Saluée par Paris, Washington et l’Union africaine, son élection, célébrée par des foules en liesse, a été précédée par trois années de tensions qui ont fait des dizaines de morts. Le Sénégal, connu comme un îlot de stabilité en Afrique de l’Ouest, avait traversé une nouvelle crise en février quand le président Sall avait décrété l’ajournement de la présidentielle.
Admirateur de l’ex-président américain Barack Obama et du héros sud-africain de la lutte anti-apartheid Nelson Mandela, M. Faye se dit panafricaniste « de gauche » et prône le rééquilibrage des partenariats internationaux.
Le Sénégal va rester un allié « pour tout partenaire qui s’engagera, avec nous, dans une coopération vertueuse, respectueuse et mutuellement productive », a-t-il dit après son élection. Il veut oeuvrer au retour dans la Cedeao du Burkina Faso, du Mali et du Niger, pays sahéliens dirigés par des juntes qui ont rompu avec l’ancienne puissance coloniale française et se sont tournées vers la Russie.
Front politique et social
Ce haut fonctionnaire de l’administration des impôts, qui a gravi discrètement les échelons dans l’ombre de M. Sonko, a mentionné ses chantiers prioritaires après sa victoire: « baisse du coût de la vie », « lutte contre la corruption » et « réconciliation nationale ». Il met en exergue la souveraineté du pays.

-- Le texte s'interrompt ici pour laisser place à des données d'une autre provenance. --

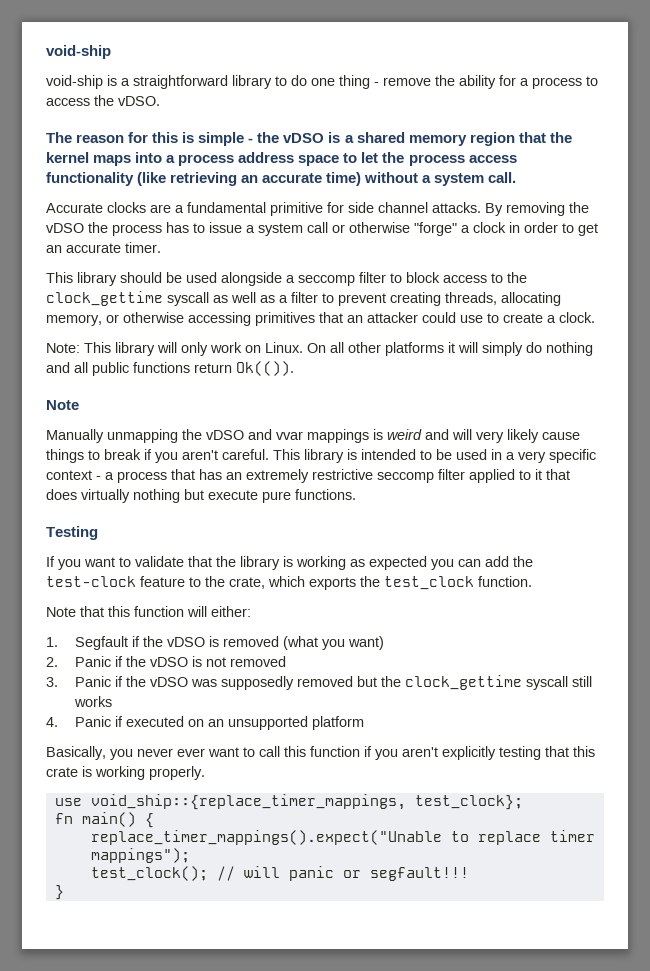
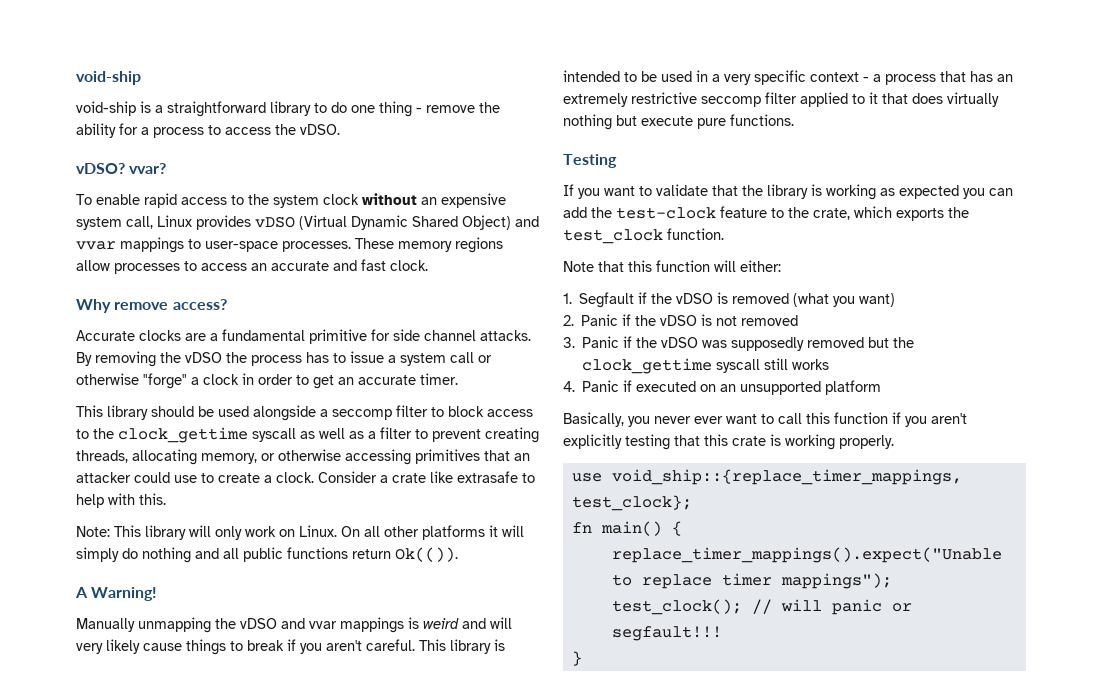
- The reason for this is simple - the vDSO is a shared memory region that the kernel maps into a process address space to let the process access functionality (like retrieving an accurate time) without a system call.
+ vDSO? vvar?
+ To enable rapid access to the system clock without an expensive system call, Linux provides vDSO (Virtual Dynamic Shared Object) and vvar mappings to user-space processes. These memory regions allow processes to access an accurate and fast clock.
+ Why remove access?
+ Consider a crate like extrasafe to help with this.
  On all other platforms it will simply do nothing and all public functions return Ok(()).
- Note
+ A Warning!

Porté au pouvoir par le désir de changement, il devra relever des défis importants. Ses projets concrets restent flous, ainsi que la place faite à M. Sonko. Il devra d’abord nommer un gouvernement, qui sera composé de « Sénégalaises et Sénégalais de l’intérieur et de la diaspora connus pour leur compétence, leur intégrité et leur patriotisme », a-t-il indiqué.
Ne disposant pas de majorité à l’Assemblée, il devrait être contraint de former des alliances pour faire adopter des lois avant une éventuelle dissolution.
Il est particulièrement attendu sur le front de l’emploi, dans un pays où 75% de la population a moins de 35 ans et où le taux de chômage est officiellement de 20%, poussant des jeunes, de plus en plus nombreux, à fuir la pauvreté et à entreprendre un périlleux périple vers l’Europe.
M. Sall, pour sa part, a été désigné envoyé spécial du Pacte de Paris pour les peuples et la planète, créé pour combattre la pauvreté, préserver la planète et soutenir les pays vulnérables, et prendra ses fonctions dès la fin de son mandat, selon ses services. Dans un communiqué publié lundi, il dit rester à la présidence de son parti, l’Alliance pour la République, et demande à ses membres de dresser un « bilan objectif » de la présidentielle en vue d’une « relance » de l’organisation.